Dehnen – zeitgemäß oder Zeitverschwendung?
Zum neunten Mal lud der Sportbund Rheinland (SBR) zum Special Gesundheitssport ein und rund 150 Übungsleiter*innen wollten sich die neuesten Wissenschaftlichen Erkenntnisse rund um die Themen Schulter und Dehnen nicht entgehen lassen. „Viele Vereine beklagen sich über fehlende Übungsleiter*innen. Daher freue ich mich besonders, hier so viele von Ihnen begrüßen zu können“, verriet SBR-Geschäftsführer Martin Weinitschke in seiner kurzen Begrüßung.
Auch für Referent Thorsten Becker Agelidis war es ein besonderer Abend – und das nicht nur weil er seine Expertise zum dritten Mal bei einem Special Gesundheitssport teilte und damit „die Trilogie komplettiert“, wie Matthias Poeppel, Abteilungsleiter Bildung Sportpraxis, Breitensport beim SBR, augenzwinkernd anmerkte. Für den Leiter der Physiotherapieschule am Gemeinschaftsklinikum Mittelrhein (GKM) war es gleichzeitig ein Heimspiel. Im Rahmen der kürzlich verkündeten Kooperation zwischen dem SBR und dem Bildungs- und Forschungsinstitut (BFI) des GKM fand das Special Gesundheitssport im modernen Audimax des BFI im Metternicher Feld in Koblenz statt.
Im ersten von zwei Vorträgen ging Becker Agelidis auf das „schnellste Gelenk des Menschen“ ein. Für viele Sportler*innen – vor allem in Wurf- und Überkopfsportarten wie Handball oder Schwimmen – gehören Probleme mit der Schulter zum Alltag. Kein Wunder, denn die Schulter ist sehr komplex und muss teils extremen Belastungen standhalten. „Ich bin einfach ein Schulter-Fan“, verriet der Physiotherapeut und Biomechaniker, und erläuterte einige Risikofaktoren für Verletzungen. Um diesen vorzubeugen, solle das Training auch funktionell und somit ähnlich zum Bewegungsablauf der betriebenen Sportart, durchgeführt werden. Auch die Rumpfstabilität spiele eine wichtige Rolle, denn „durch die kinetische Kette kommt die Kraft, beispielsweise beim Wurf, aus dem gesamten Körper.“ Mit seiner humorvollen Art verstand es Becker Agelidis, die neuesten wissenschaftlichen Erkenntnisse lebendig und gut verständlich zu vermitteln.
In der Pause zwischen den Vorträgen boten Schülerinnen der Physiotherapieschule Mobilitätstests für die Teilnehmer*innen im Schulter- und Rumpfbereich an und hatten bei kleineren Defiziten gleich die passenden Tipps und Übungen parat.
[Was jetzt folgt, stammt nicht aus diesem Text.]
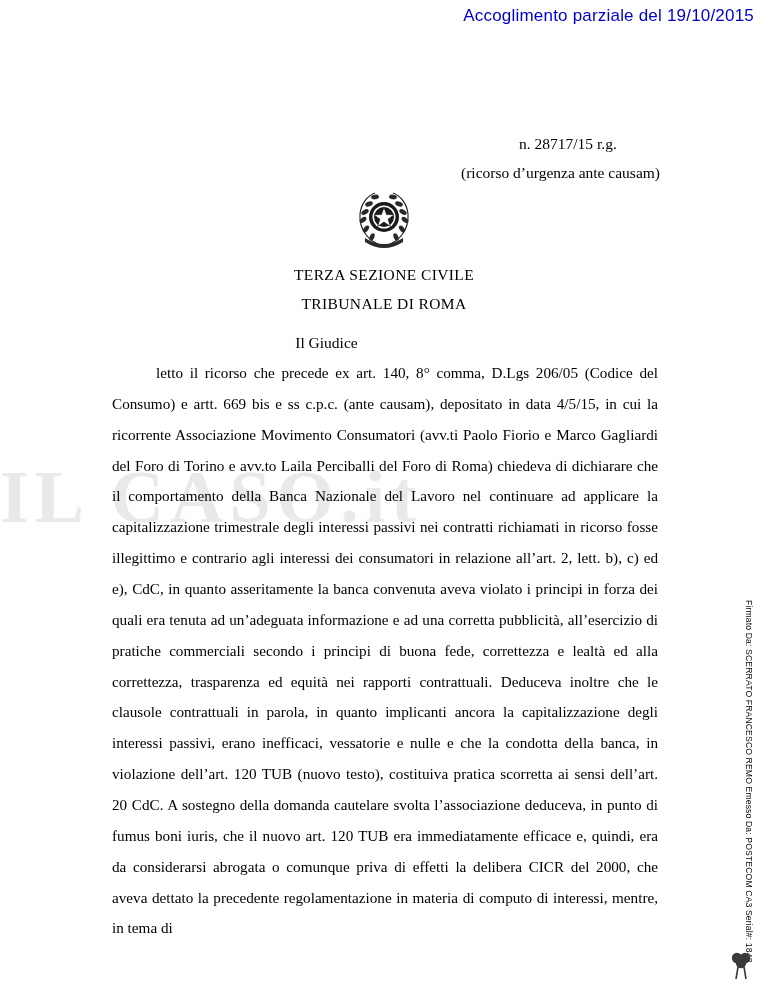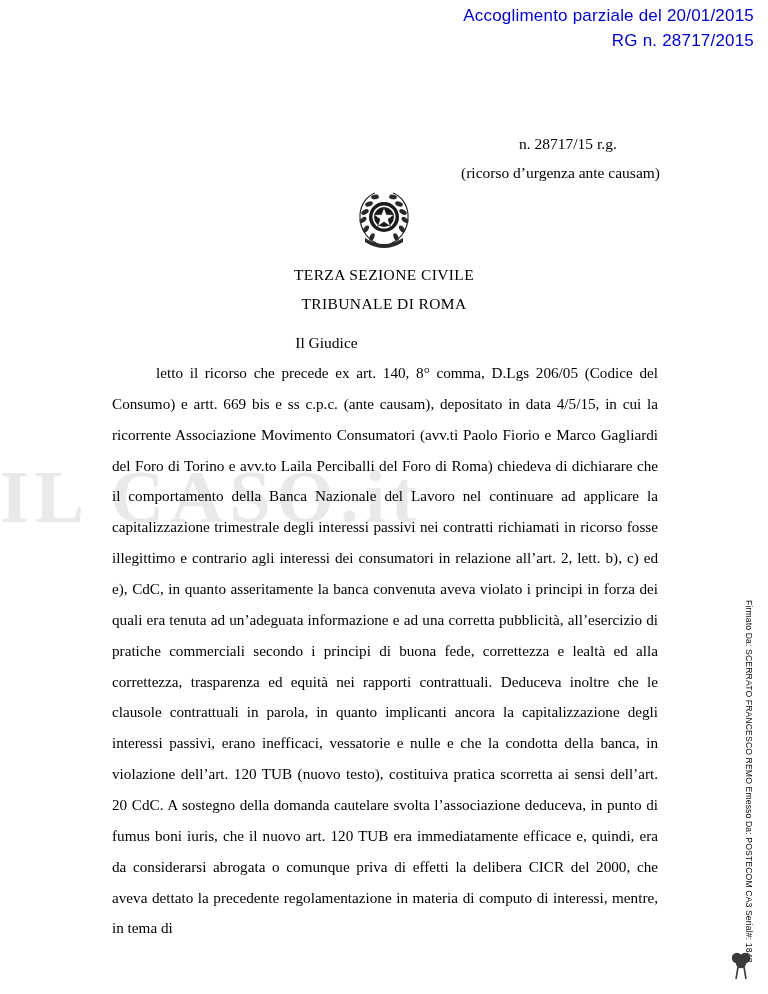--- a/index.html
+++ b/index.html
@@ -154,7 +154,7 @@
 <div class="watermark">IL CASO.it</div>
 
 <div class="header-stamp">
-  <div class="line1">Accoglimento parziale  del 20/01/2015</div>
+  <div class="line1">Accoglimento parziale  del 19/10/2015</div>
   <div class="line2">RG n. 28717/2015</div>
 </div>
 

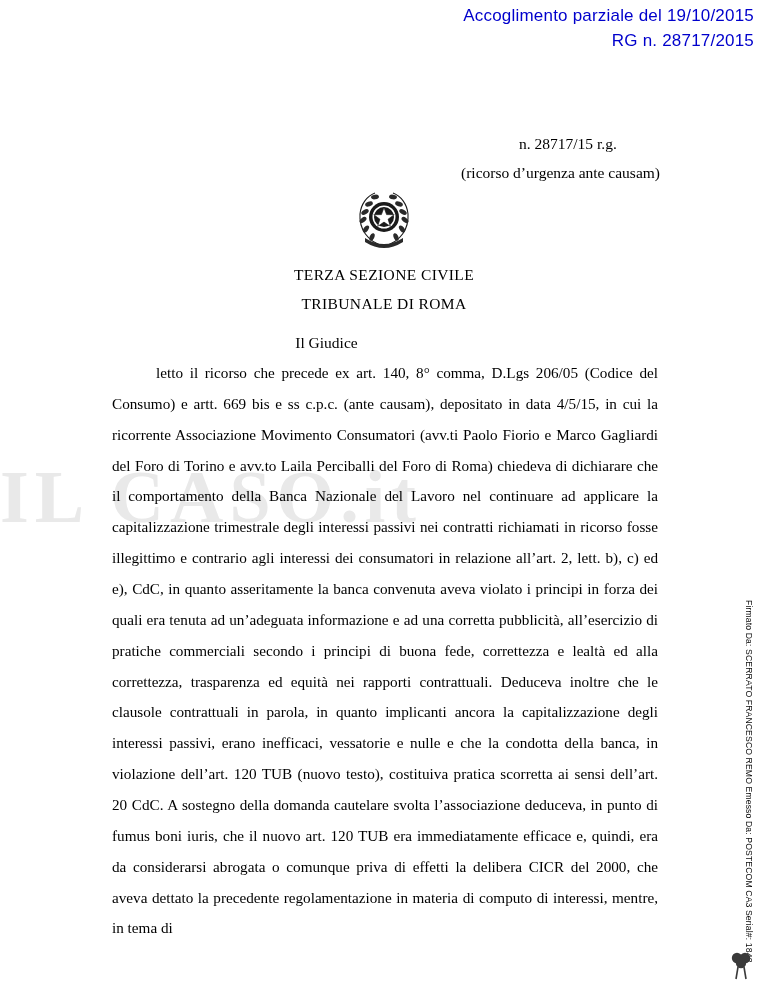--- a/index.html
+++ b/index.html
@@ -155,7 +155,6 @@
 
 <div class="header-stamp">
   <div class="line1">Accoglimento parziale  del 19/10/2015</div>
-  <div class="line2">RG n. 28717/2015</div>
 </div>
 
 <div class="doc">

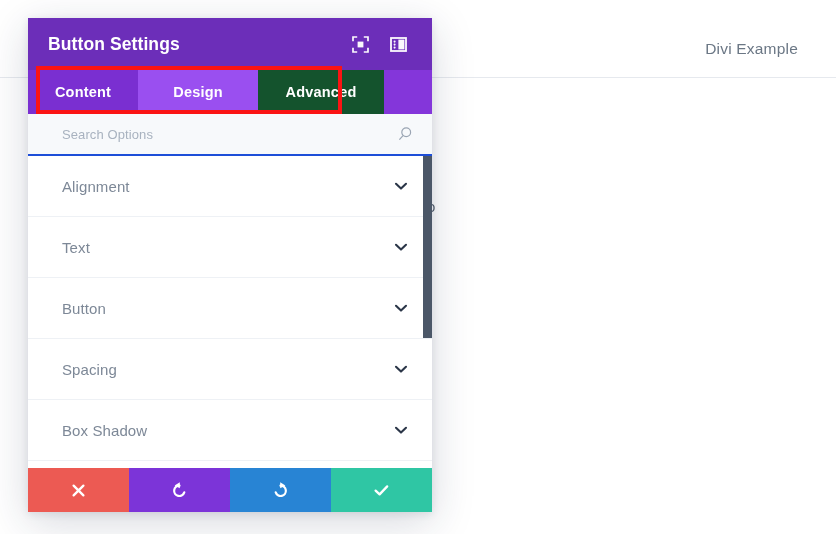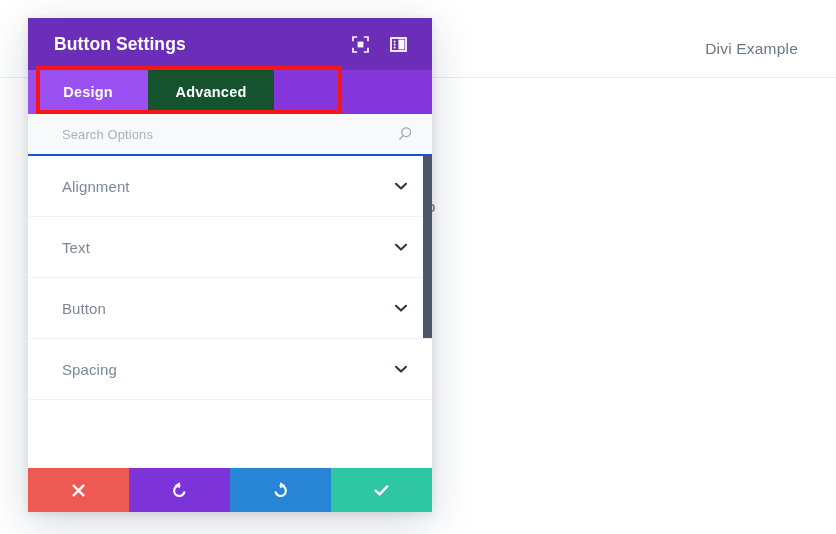--- a/index.html
+++ b/index.html
@@ -72,7 +72,7 @@
     background: #6c2eb9;
     display: flex;
     align-items: center;
-    padding: 0 16px 0 26px;
+    padding: 0 16px 0 20px;
     flex: 0 0 auto;
   }
   .modal-title {

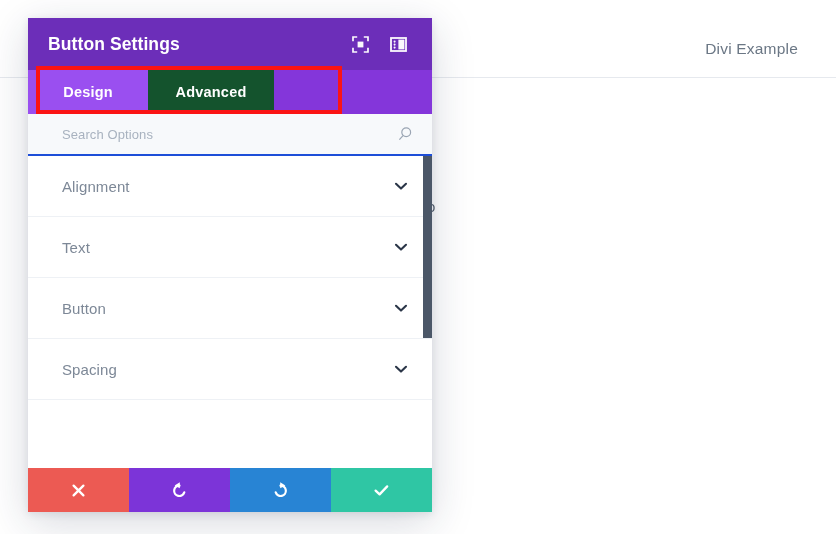--- a/index.html
+++ b/index.html
@@ -259,6 +259,7 @@
   </div>
 
   <div class="modal-tabs">
+    <div class="tab tab-content">Content</div>
     <div class="tab tab-design">Design</div>
     <div class="tab tab-advanced">Advanced</div>
 

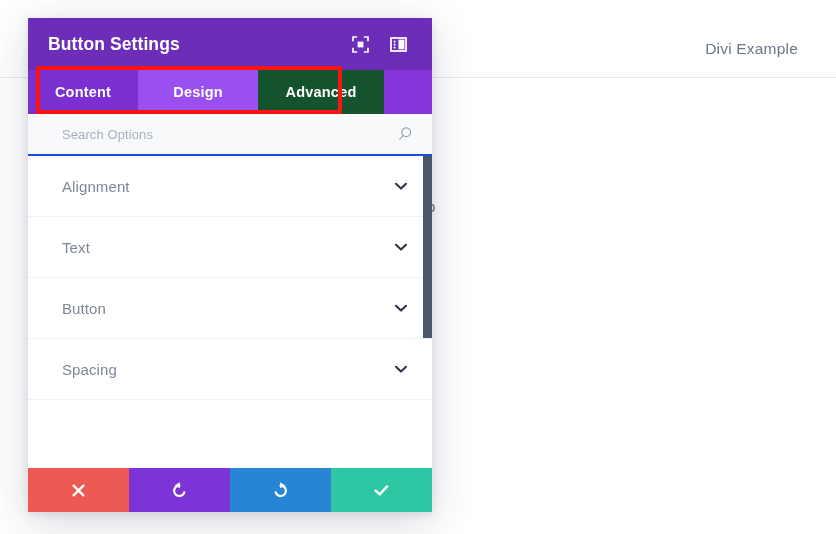--- a/index.html
+++ b/index.html
@@ -314,6 +314,14 @@
       </div>
     </div>
 
+    <div class="acc-row">
+      <div class="acc-label">Box Shadow</div>
+      <div class="acc-chevron">
+        <svg width="16" height="16" viewBox="0 0 16 16">
+          <polyline points="3,5.8 8,10.6 13,5.8" fill="none" stroke="#2b3648" stroke-width="2.1" stroke-linecap="round" stroke-linejoin="round"></polyline>
+        </svg>
+      </div>
+    </div>
 
     <div class="modal-scrollbar-track">
       <div class="modal-scrollbar-thumb"></div>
Im zweiten Teil des Abends widmete sich Becker Agelidis der Frage „Dehnen – zeitgemäß oder Zeitverschwendung?“ und stellte die neuesten wissenschaftlichen Erkenntnisse zu diesem Thema vor. Dabei räumte er auch mit einigen Mythen auf: Studien konnten bisher keinen großen Einfluss von Dehnen auf die Verletzungsprävention nachweisen“, erklärte er. Auch für die Regeneration nach dem Sport oder die Linderung von Muskelkater gebe es laut Wissenschaft keine belastbaren Hinweise auf eine positive Wirkung. Tatsächlich könne statisches Dehnen vor dem Sport die Leistungsfähigkeit sogar verringern.
„Dehnen hat aber auch positive Effekte, fügte Becker Agelidis hinzu. „Längere Dehnzeiten von mind. vier Minuten, 2x pro Woche können nachhaltig die Beweglichkeit steigern, und der psychologische Effekt ist oft nicht zu unterschätzen.“ Für Sportler*innen, bei denen das Dehnen ein fester Bestandteil des Trainings und der inneren Überzeugung ist, könnten Änderungen der Routine sportpsychologische Folgen haben, wie etwa Leistungsabfall oder ein erhöhtes Verletzungsrisiko. „Einem Fußballtrainer würde ich allerdings raten: Nutze die Zeit lieber für gezieltes Krafttraining – das ist effektiver“, fasste Thorsten Becker Agelidis die Ergebnisse zusammen.